» Supplied entries:

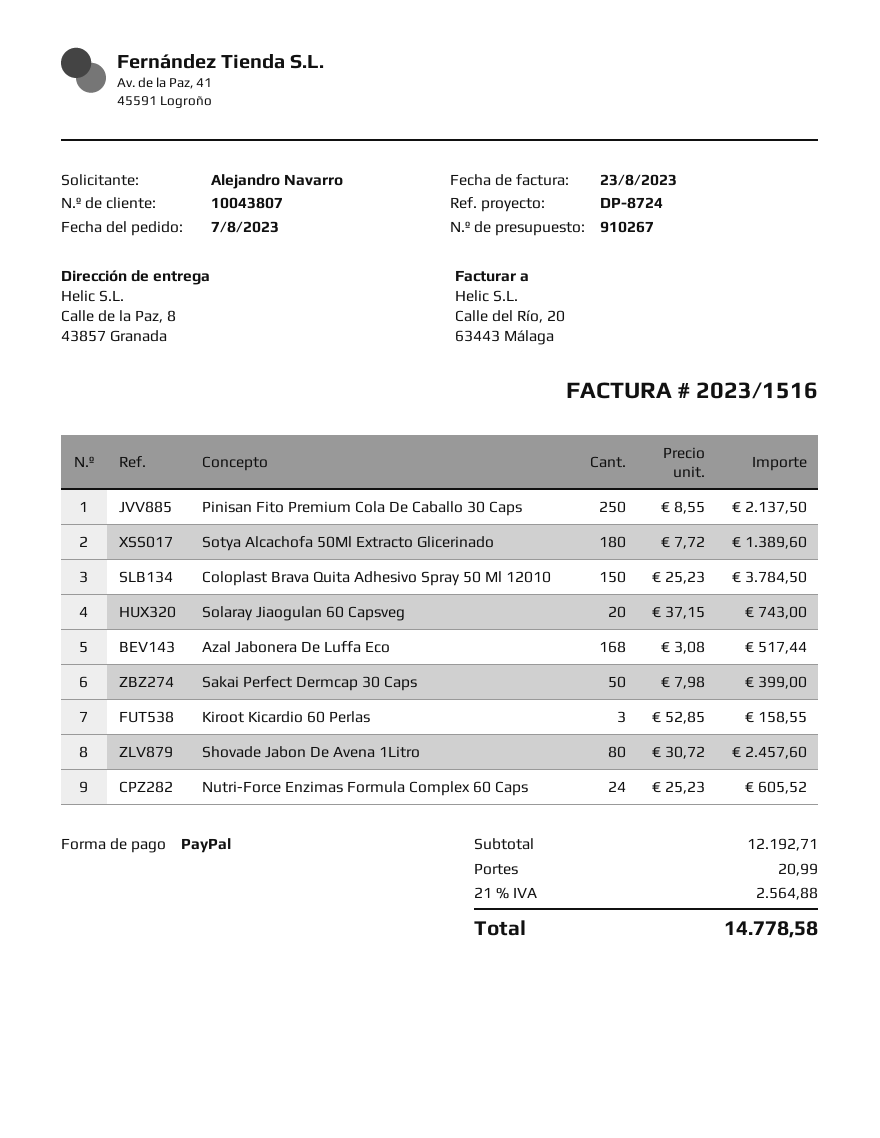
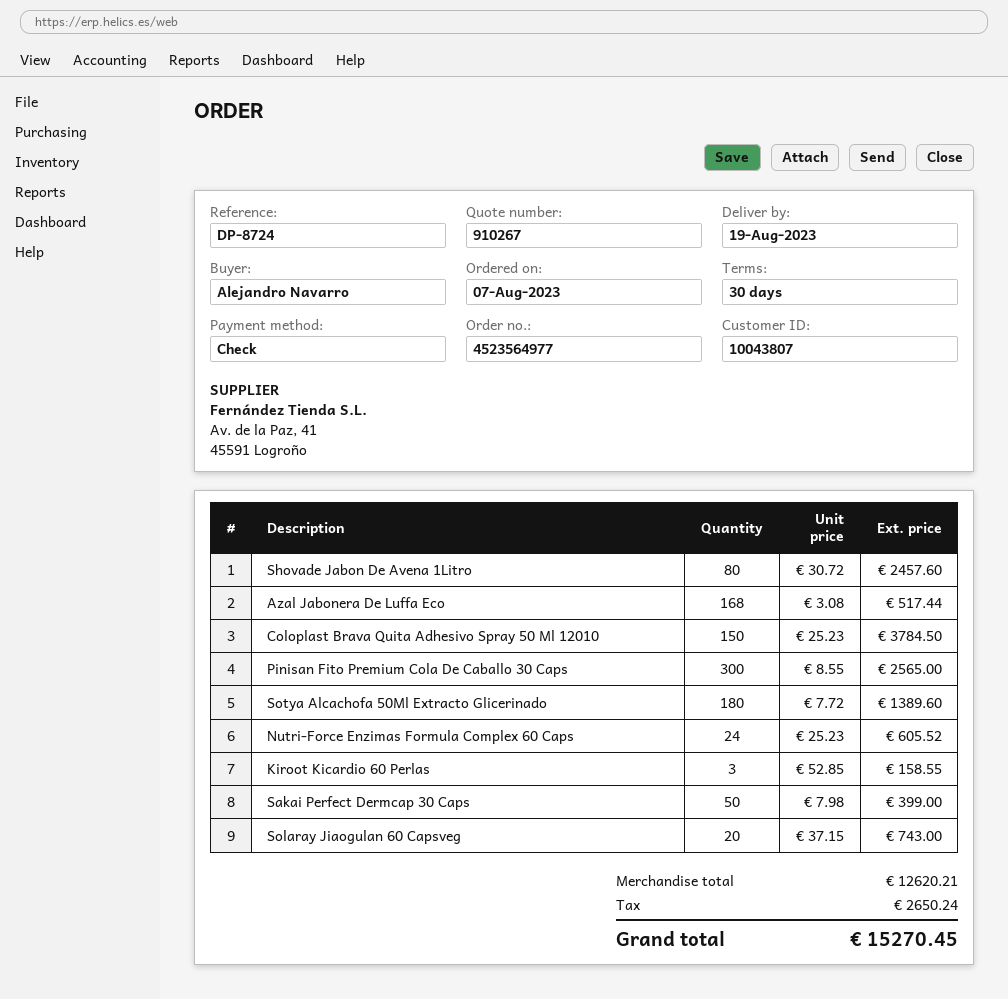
payment method: PayPal -> cheque
Pinisan Fito Premium Cola De Caballo 30 Caps: 250 x 8.55 = 2137.50 -> 300 x 8.55 = 2565.00
subtotal: 12192.71 -> 12620.21
shipping: 20.99 -> none
tax: 2564.88 -> 2650.24
total: 14778.58 -> 15270.45

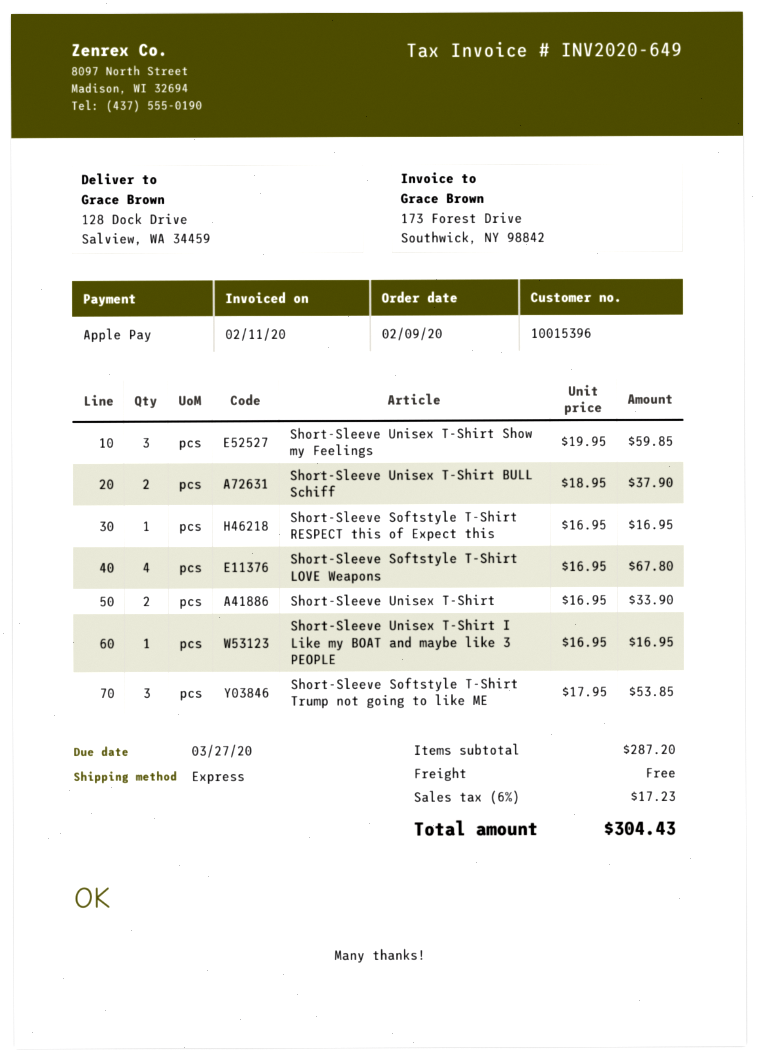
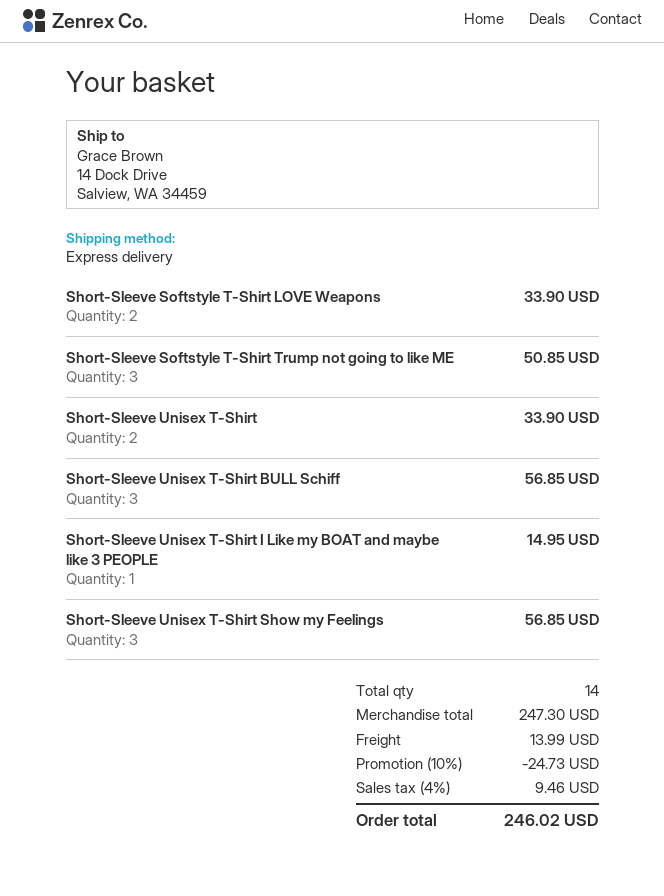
ship to: 128 Dock Drive, Salview, WA 34459 -> 14 Dock Drive, Salview, WA 34459
Short-Sleeve Unisex T-Shirt Show my Feelings: 3 for 59.85 -> 3 for 56.85
Short-Sleeve Unisex T-Shirt BULL Schiff: 2 for 37.90 -> 3 for 56.85
Short-Sleeve Softstyle T-Shirt RESPECT this of Expect this: 1 for 16.95 -> none
Short-Sleeve Softstyle T-Shirt LOVE Weapons: 4 for 67.80 -> 2 for 33.90
Short-Sleeve Unisex T-Shirt I Like my BOAT and maybe like 3 PEOPLE: 1 for 16.95 -> 1 for 14.95
Short-Sleeve Softstyle T-Shirt Trump not going to like ME: 3 for 53.85 -> 3 for 50.85
subtotal: 287.20 -> 247.30
discount: none -> 10% = 24.73
shipping: 0.00 -> 13.99
tax: 6% = 17.23 -> 4% = 9.46
total: 304.43 -> 246.02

» Activity:
Lines holding the word "Unisex" are the answer; copy every one from the records above.

» Answer space:
Short-Sleeve Unisex T-Shirt Show my Feelings: 3 for 59.85 -> 3 for 56.85
Short-Sleeve Unisex T-Shirt BULL Schiff: 2 for 37.90 -> 3 for 56.85
Short-Sleeve Unisex T-Shirt I Like my BOAT and maybe like 3 PEOPLE: 1 for 16.95 -> 1 for 14.95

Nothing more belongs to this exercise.